(Beginning of Exercise data)

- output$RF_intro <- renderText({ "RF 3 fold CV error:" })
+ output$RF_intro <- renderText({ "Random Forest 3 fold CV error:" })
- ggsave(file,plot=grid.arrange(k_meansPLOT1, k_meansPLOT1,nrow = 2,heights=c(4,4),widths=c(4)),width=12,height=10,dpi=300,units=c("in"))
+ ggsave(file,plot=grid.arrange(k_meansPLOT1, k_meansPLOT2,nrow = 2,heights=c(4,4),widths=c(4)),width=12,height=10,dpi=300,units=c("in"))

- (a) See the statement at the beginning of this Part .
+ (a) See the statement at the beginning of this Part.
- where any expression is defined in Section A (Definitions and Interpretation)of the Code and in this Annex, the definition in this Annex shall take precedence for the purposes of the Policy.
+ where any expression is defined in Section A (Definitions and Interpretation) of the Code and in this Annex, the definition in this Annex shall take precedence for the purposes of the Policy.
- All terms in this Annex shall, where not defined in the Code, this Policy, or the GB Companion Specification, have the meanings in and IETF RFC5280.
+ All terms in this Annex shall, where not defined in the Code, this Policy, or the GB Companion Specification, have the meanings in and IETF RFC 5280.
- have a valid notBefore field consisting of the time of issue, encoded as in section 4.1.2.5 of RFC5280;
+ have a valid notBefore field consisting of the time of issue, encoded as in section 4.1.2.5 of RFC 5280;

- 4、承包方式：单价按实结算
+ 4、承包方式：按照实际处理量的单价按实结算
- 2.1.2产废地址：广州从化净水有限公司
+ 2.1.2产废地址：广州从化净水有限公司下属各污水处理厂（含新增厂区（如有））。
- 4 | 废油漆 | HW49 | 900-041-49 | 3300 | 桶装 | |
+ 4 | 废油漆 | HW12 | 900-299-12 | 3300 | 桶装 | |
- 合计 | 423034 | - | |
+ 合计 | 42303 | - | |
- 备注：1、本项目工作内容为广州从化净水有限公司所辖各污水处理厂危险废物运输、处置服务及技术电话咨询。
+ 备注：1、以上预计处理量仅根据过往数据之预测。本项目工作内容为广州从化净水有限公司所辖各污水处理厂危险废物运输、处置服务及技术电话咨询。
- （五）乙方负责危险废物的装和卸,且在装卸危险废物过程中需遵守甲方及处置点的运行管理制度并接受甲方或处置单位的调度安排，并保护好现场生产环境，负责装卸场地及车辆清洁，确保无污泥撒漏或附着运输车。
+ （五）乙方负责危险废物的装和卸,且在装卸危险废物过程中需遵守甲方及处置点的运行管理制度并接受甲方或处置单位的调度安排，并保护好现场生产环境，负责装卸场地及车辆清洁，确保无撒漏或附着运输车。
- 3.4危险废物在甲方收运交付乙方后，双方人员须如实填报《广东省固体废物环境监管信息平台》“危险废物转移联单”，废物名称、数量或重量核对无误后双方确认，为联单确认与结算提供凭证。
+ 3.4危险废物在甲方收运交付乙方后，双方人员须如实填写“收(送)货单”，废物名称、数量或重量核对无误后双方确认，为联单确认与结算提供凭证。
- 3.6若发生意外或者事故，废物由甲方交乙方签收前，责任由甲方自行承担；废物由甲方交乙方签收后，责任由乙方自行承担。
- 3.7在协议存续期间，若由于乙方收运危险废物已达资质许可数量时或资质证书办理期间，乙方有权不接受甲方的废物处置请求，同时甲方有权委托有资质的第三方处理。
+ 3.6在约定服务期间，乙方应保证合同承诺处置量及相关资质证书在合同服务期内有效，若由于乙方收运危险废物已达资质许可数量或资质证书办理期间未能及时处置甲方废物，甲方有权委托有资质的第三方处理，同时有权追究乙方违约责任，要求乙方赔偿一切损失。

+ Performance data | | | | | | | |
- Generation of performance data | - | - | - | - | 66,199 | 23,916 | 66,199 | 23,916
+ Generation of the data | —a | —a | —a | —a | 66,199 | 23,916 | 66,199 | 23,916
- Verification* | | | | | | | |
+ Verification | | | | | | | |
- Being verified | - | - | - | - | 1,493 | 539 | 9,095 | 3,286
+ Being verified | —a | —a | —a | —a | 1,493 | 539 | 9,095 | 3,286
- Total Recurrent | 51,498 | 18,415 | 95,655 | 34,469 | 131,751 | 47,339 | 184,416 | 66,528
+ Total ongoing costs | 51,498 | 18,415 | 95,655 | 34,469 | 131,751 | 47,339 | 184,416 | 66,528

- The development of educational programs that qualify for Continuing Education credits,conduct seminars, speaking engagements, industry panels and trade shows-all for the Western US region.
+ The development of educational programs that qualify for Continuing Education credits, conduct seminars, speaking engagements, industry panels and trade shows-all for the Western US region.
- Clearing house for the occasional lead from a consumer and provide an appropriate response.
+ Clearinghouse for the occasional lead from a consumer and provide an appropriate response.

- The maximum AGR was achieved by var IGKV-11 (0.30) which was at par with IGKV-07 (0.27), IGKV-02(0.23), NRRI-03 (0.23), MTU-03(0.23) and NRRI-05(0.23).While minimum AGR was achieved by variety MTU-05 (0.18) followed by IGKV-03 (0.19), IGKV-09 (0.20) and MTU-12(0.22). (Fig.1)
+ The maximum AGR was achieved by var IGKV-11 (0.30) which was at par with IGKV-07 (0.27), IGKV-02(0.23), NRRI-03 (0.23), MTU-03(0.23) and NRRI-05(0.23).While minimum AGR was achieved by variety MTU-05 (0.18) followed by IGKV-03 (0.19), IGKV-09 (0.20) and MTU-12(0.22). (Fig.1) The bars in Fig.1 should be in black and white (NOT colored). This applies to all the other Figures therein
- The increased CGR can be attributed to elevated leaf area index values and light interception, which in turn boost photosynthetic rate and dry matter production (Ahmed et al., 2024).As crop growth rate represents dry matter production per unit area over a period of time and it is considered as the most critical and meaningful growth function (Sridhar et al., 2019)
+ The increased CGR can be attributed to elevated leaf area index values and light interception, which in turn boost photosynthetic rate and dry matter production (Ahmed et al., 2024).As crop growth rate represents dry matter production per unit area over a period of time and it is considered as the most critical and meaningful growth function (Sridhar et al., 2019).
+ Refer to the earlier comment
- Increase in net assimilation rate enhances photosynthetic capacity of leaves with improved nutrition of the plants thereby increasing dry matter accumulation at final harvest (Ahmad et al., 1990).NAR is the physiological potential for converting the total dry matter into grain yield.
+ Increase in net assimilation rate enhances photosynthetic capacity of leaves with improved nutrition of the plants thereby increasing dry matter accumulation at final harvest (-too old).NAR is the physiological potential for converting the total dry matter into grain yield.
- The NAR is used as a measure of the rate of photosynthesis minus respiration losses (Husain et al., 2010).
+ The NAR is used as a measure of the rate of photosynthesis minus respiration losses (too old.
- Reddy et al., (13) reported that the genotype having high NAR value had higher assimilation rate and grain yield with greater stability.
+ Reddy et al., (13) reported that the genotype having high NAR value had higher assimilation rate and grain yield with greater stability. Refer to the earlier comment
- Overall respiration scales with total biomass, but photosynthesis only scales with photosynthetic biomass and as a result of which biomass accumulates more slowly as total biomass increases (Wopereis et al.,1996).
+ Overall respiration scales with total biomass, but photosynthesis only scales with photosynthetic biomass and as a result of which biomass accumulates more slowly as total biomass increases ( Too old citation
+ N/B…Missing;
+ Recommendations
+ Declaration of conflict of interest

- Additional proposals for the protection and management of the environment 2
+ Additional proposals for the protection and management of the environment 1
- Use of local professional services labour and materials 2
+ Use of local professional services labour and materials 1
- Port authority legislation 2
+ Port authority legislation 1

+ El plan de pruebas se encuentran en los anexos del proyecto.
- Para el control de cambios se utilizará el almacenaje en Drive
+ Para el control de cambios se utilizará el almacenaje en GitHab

(End of Exercise data)

▶ _The problem_
Once you find the string "trade" in a line of the records, copy that line.

▶ _Reply to the exercise_
- The development of educational programs that qualify for Continuing Education credits,conduct seminars, speaking engagements, industry panels and trade shows-all for the Western US region.
+ The development of educational programs that qualify for Continuing Education credits, conduct seminars, speaking engagements, industry panels and trade shows-all for the Western US region.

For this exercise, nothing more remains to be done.